II. Thymectomy Does Not Impact the Effect of Sex Steroid Inhibition on the Spleen.

As shown in FIG. 72D, at 4 weeks post-BMT, Tx/Cx mice also appear to have an increase in the total number of cells in the spleen, which is comparable to the ShTx/Cx mice. The Tx/Cx mice and the ShTx/Cx mice also have increased total numbers of splenocytes, as compared to either the ShamCx/Tx or ShamCx/ShTx controls.

As shown in FIG. 72E, at 4 weeks post-BMT, Tx/Cx mice also appear to have an increase in the total number of B cells in the spleen, which is comparable to the ShTx/Cx mice. The Tx/Cx mice and the ShTx/Cx mice also have increased numbers of B cells in the spleen, as compared to either the ShamCx/Tx or ShamCx/ShTx controls.

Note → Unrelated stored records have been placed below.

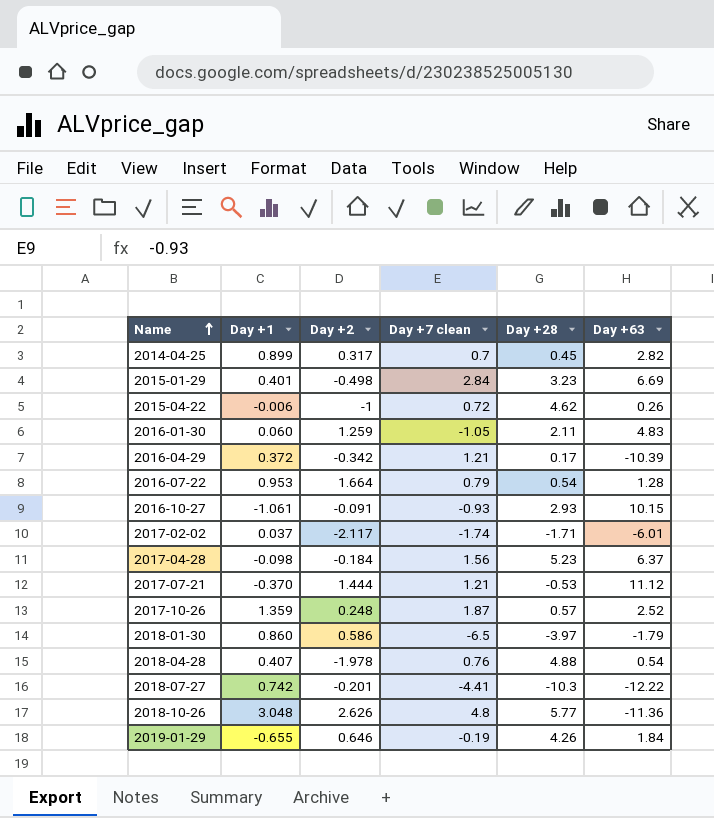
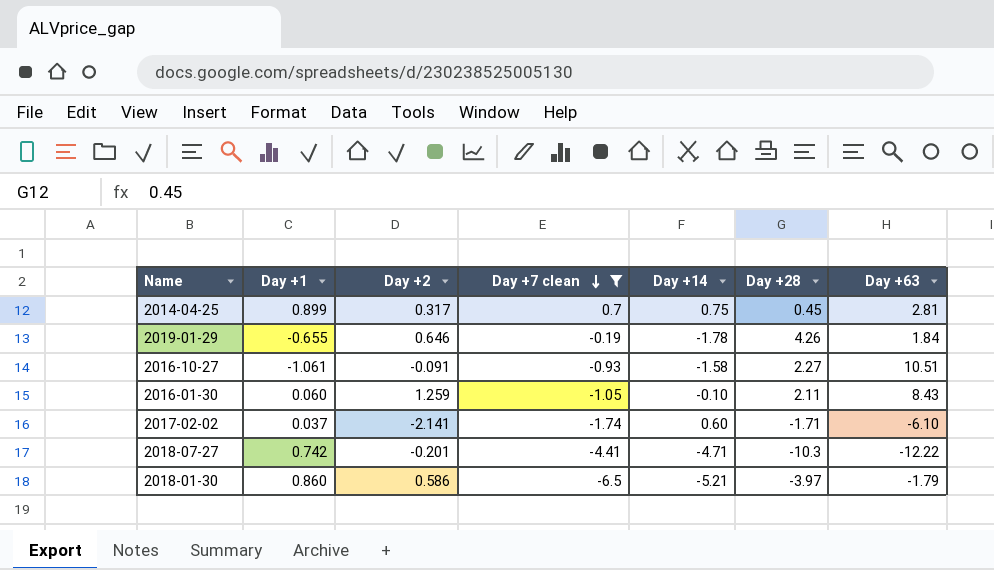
filter: none -> Day +7 clean <= 0.7
row order: Name ascending -> Day +7 clean descending
column Day +14 | position: none -> 5
2014-04-25 | Day +63: 2.82 -> 2.81
2016-10-27 | Day +28: 2.93 -> 2.27
2016-10-27 | Day +63: 10.15 -> 10.51
2016-01-30 | Day +63: 4.83 -> 8.43
2017-02-02 | Day +2: -2.117 -> -2.141
2017-02-02 | Day +63: -6.01 -> -6.10

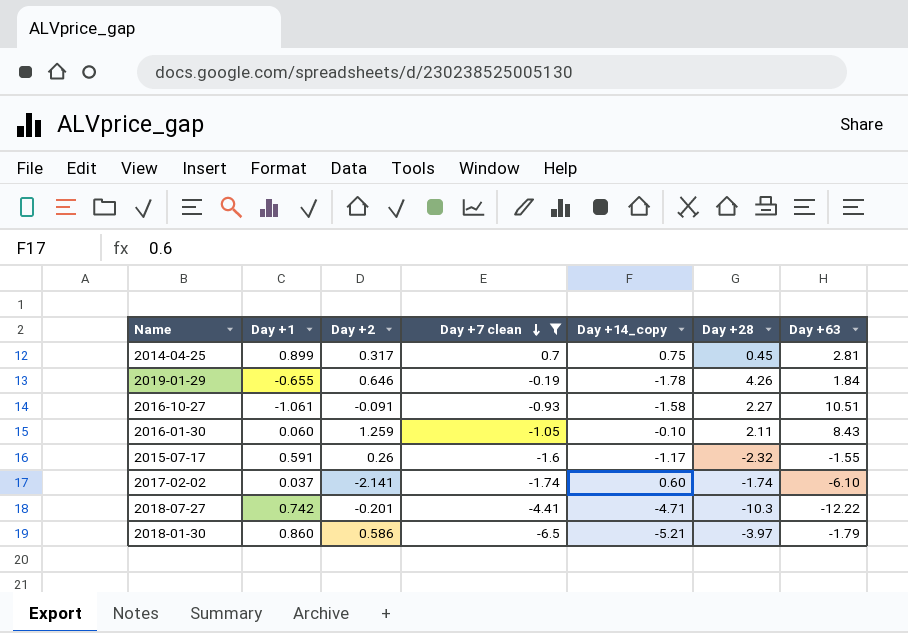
column name: Day +14 -> Day +14_copy
row 2015-07-17: none -> 0.591 | 0.26 | -1.6 | -1.17 | -2.32 | -1.55
2017-02-02 | Day +28: -1.71 -> -1.74

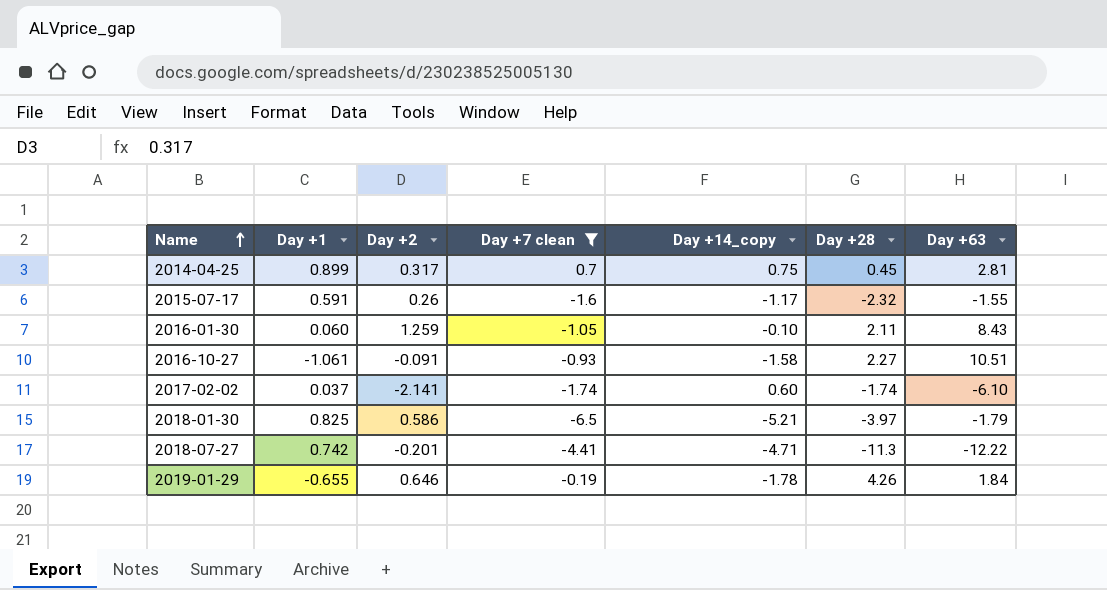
row order: Day +7 clean descending -> Name ascending
2018-01-30 | Day +1: 0.860 -> 0.825
2018-07-27 | Day +28: -10.3 -> -11.3

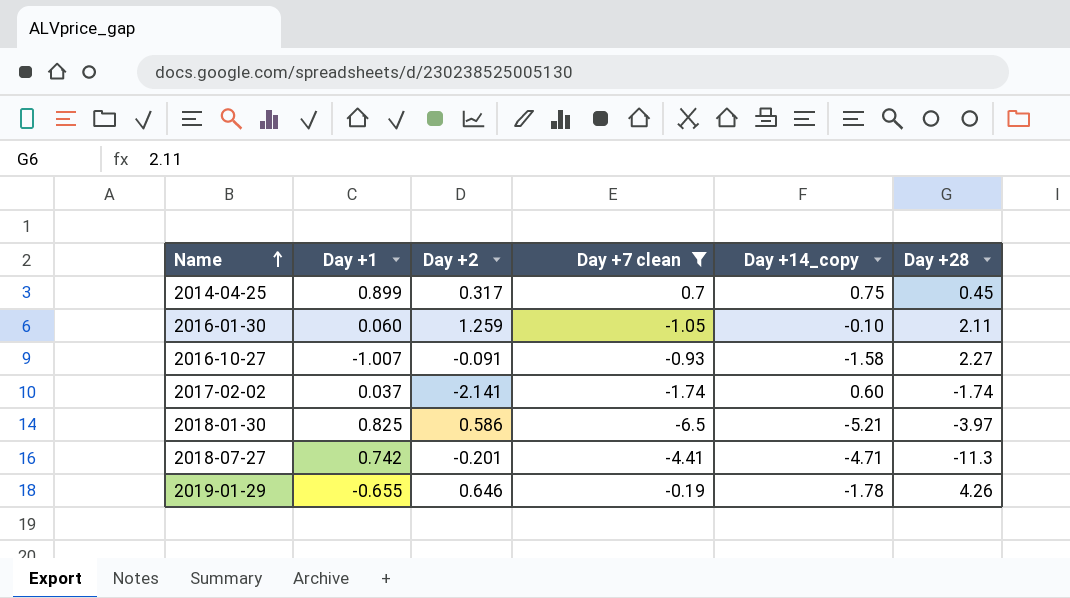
column Day +63 | position: 7 -> none
row 2015-07-17: 0.591 | 0.26 | -1.6 | -1.17 | -2.32 | -1.55 -> none
2016-10-27 | Day +1: -1.061 -> -1.007

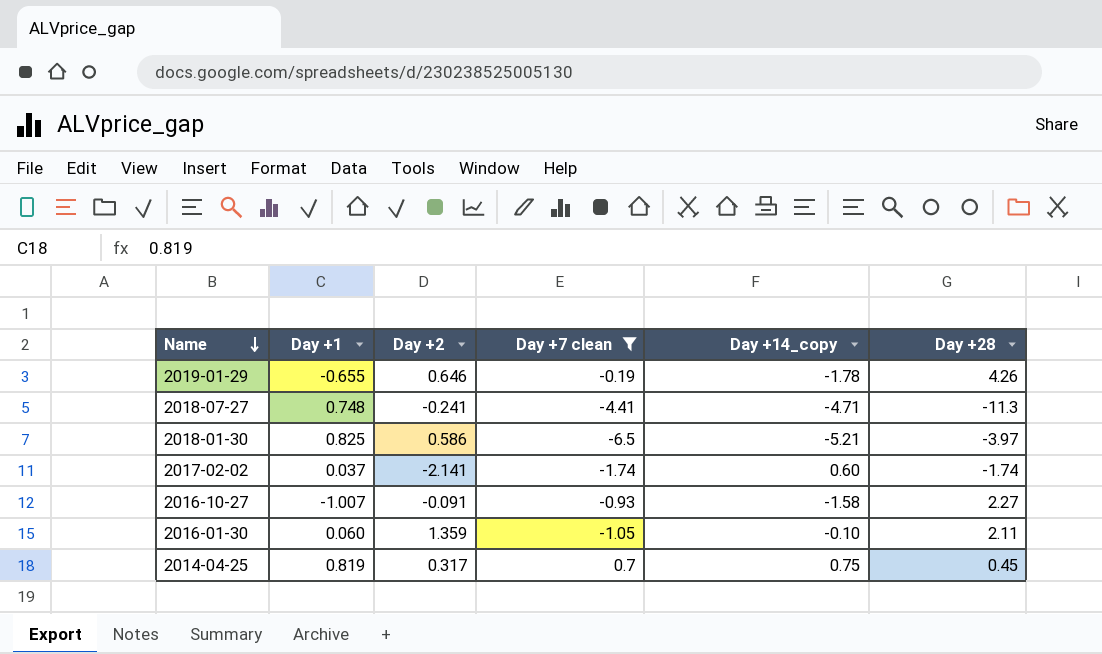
row order: Name ascending -> Name descending
2018-07-27 | Day +1: 0.742 -> 0.748
2018-07-27 | Day +2: -0.201 -> -0.241
2016-01-30 | Day +2: 1.259 -> 1.359
2014-04-25 | Day +1: 0.899 -> 0.819

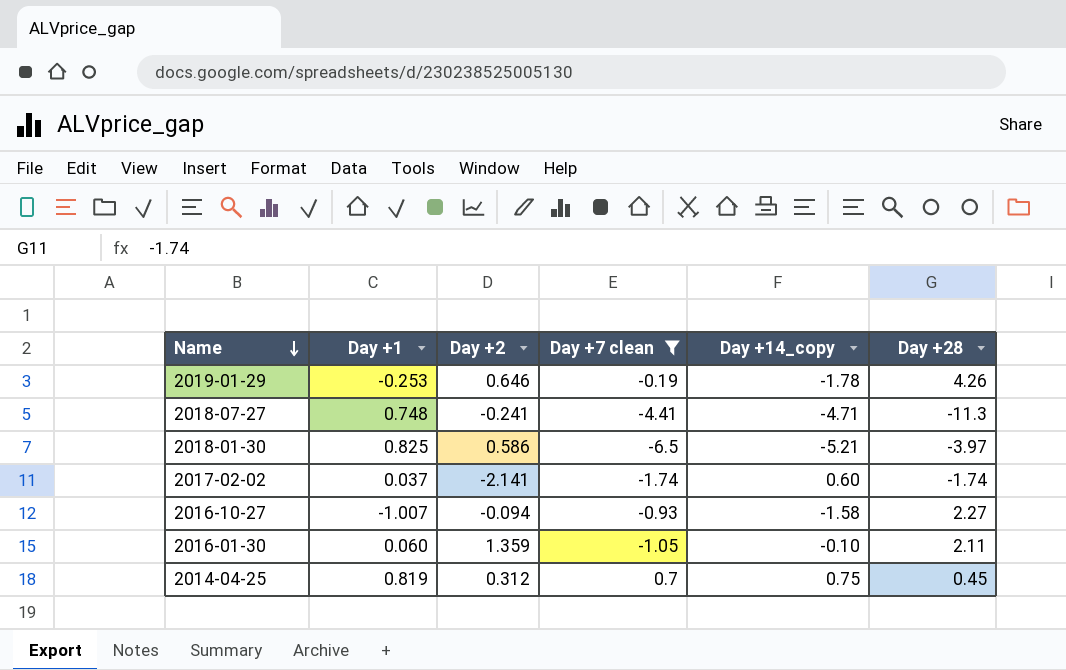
2019-01-29 | Day +1: -0.655 -> -0.253
2016-10-27 | Day +2: -0.091 -> -0.094
2014-04-25 | Day +2: 0.317 -> 0.312

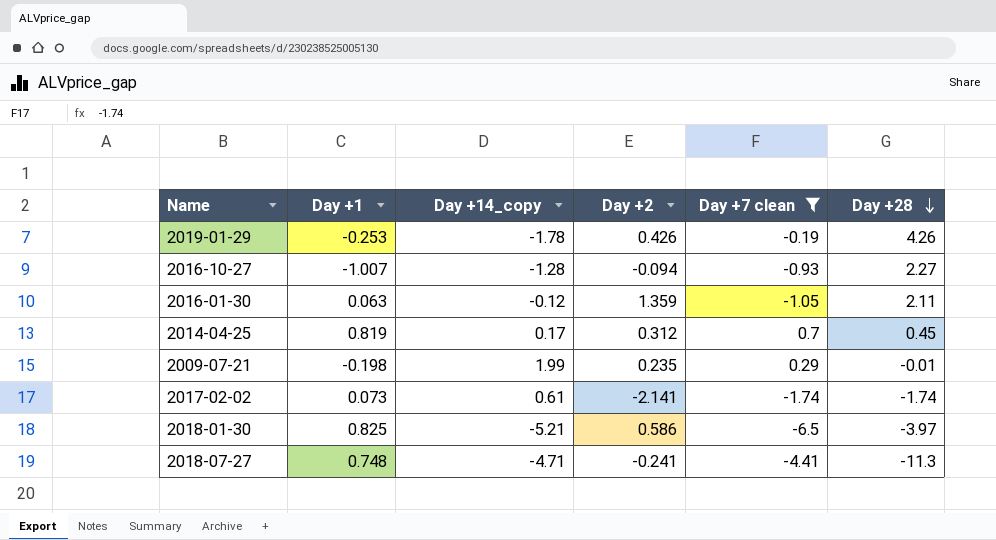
row order: Name descending -> Day +28 descending
column Day +14_copy | position: 5 -> 3
2019-01-29 | Day +2: 0.646 -> 0.426
2016-10-27 | Day +14_copy: -1.58 -> -1.28
2016-01-30 | Day +1: 0.060 -> 0.063
2016-01-30 | Day +14_copy: -0.10 -> -0.12
2014-04-25 | Day +14_copy: 0.75 -> 0.17
row 2009-07-21: none -> -0.198 | 1.99 | 0.235 | 0.29 | -0.01
2017-02-02 | Day +1: 0.037 -> 0.073
2017-02-02 | Day +14_copy: 0.60 -> 0.61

Thus, the results in FIGS. 72D-E support the conclusion that the effect of castration on increasing the number and functionality of immune cells in the spleen, including enhanced reconstitution, does not require a reactivated thymus and is, instead, due to direct effects on the BM and other cells of the immune system.

All publications mentioned in the above specification are herein incorporated by reference. Various modifications and variations of the described methods and system of the invention will be apparent to those skilled in the art without departing from the scope and spirit of the invention. Although the invention has been described in connection with specific preferred embodiments, it should be understood that the invention, as claimed, should not be unduly limited to such specific embodiments. Indeed, various modifications of the described modes for carrying out the invention which are apparent to those skilled in biology or related fields are intended to be within the scope of the following claims.

Those skilled in the art will recognize, or be able to ascertain, using no more than routine experimentation, numerous equivalents to the specific embodiments described specifically herein. Such equivalents are intended to be encompassed in the scope of the following claims.